- [REQUIREMENT] Print the data below again in full, exactly as it stands, with no images.

- [MATERIAL SUPPLIED]
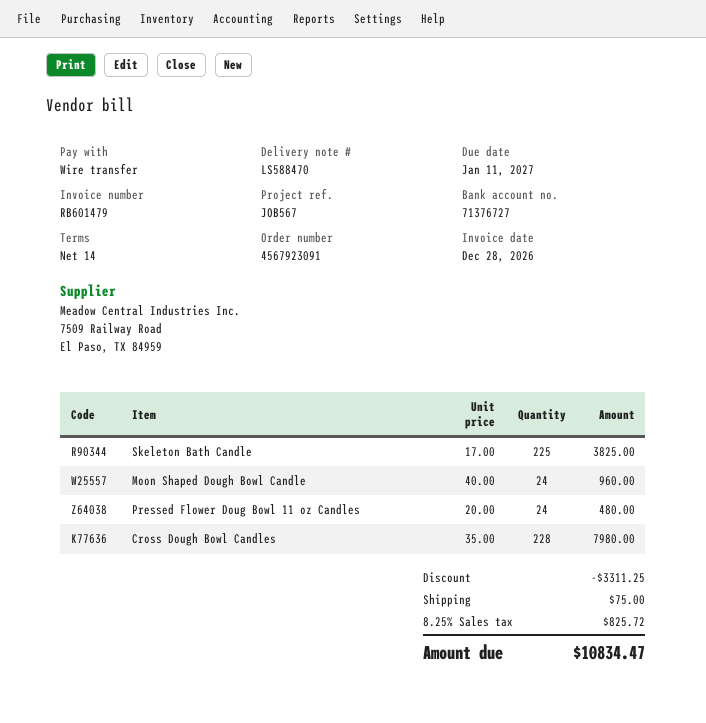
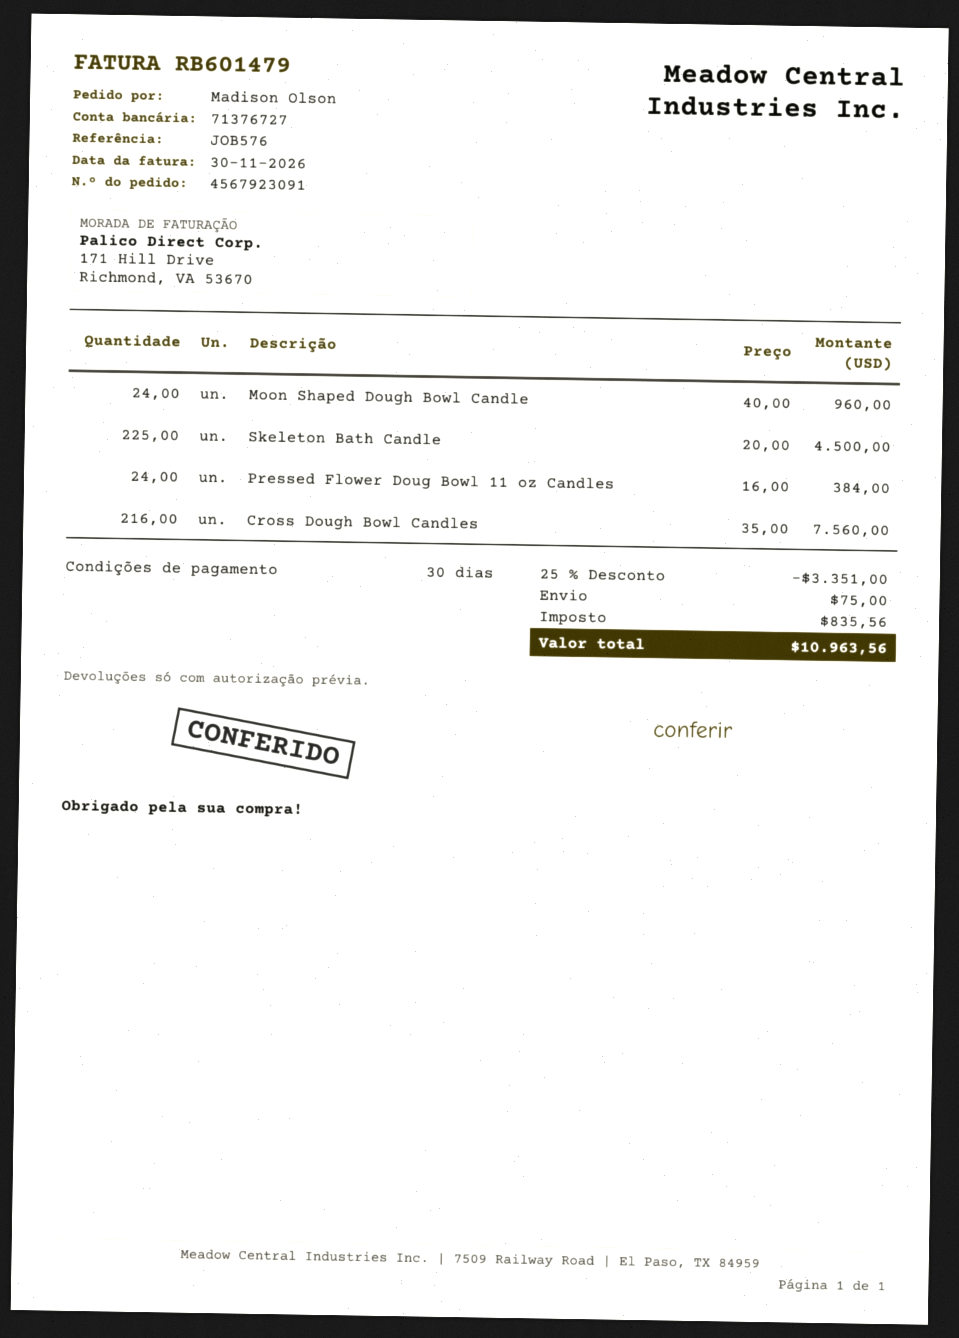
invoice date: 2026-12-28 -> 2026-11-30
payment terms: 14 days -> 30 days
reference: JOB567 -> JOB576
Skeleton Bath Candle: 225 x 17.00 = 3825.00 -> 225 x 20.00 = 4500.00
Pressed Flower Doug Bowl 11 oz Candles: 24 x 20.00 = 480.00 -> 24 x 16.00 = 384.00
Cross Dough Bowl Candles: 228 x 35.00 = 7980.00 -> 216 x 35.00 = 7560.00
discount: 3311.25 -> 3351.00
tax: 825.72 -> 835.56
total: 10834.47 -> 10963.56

- [RESULT OF THIS TASK]
invoice date: 2026-12-28 -> 2026-11-30
payment terms: 14 days -> 30 days
reference: JOB567 -> JOB576
Skeleton Bath Candle: 225 x 17.00 = 3825.00 -> 225 x 20.00 = 4500.00
Pressed Flower Doug Bowl 11 oz Candles: 24 x 20.00 = 480.00 -> 24 x 16.00 = 384.00
Cross Dough Bowl Candles: 228 x 35.00 = 7980.00 -> 216 x 35.00 = 7560.00
discount: 3311.25 -> 3351.00
tax: 825.72 -> 835.56
total: 10834.47 -> 10963.56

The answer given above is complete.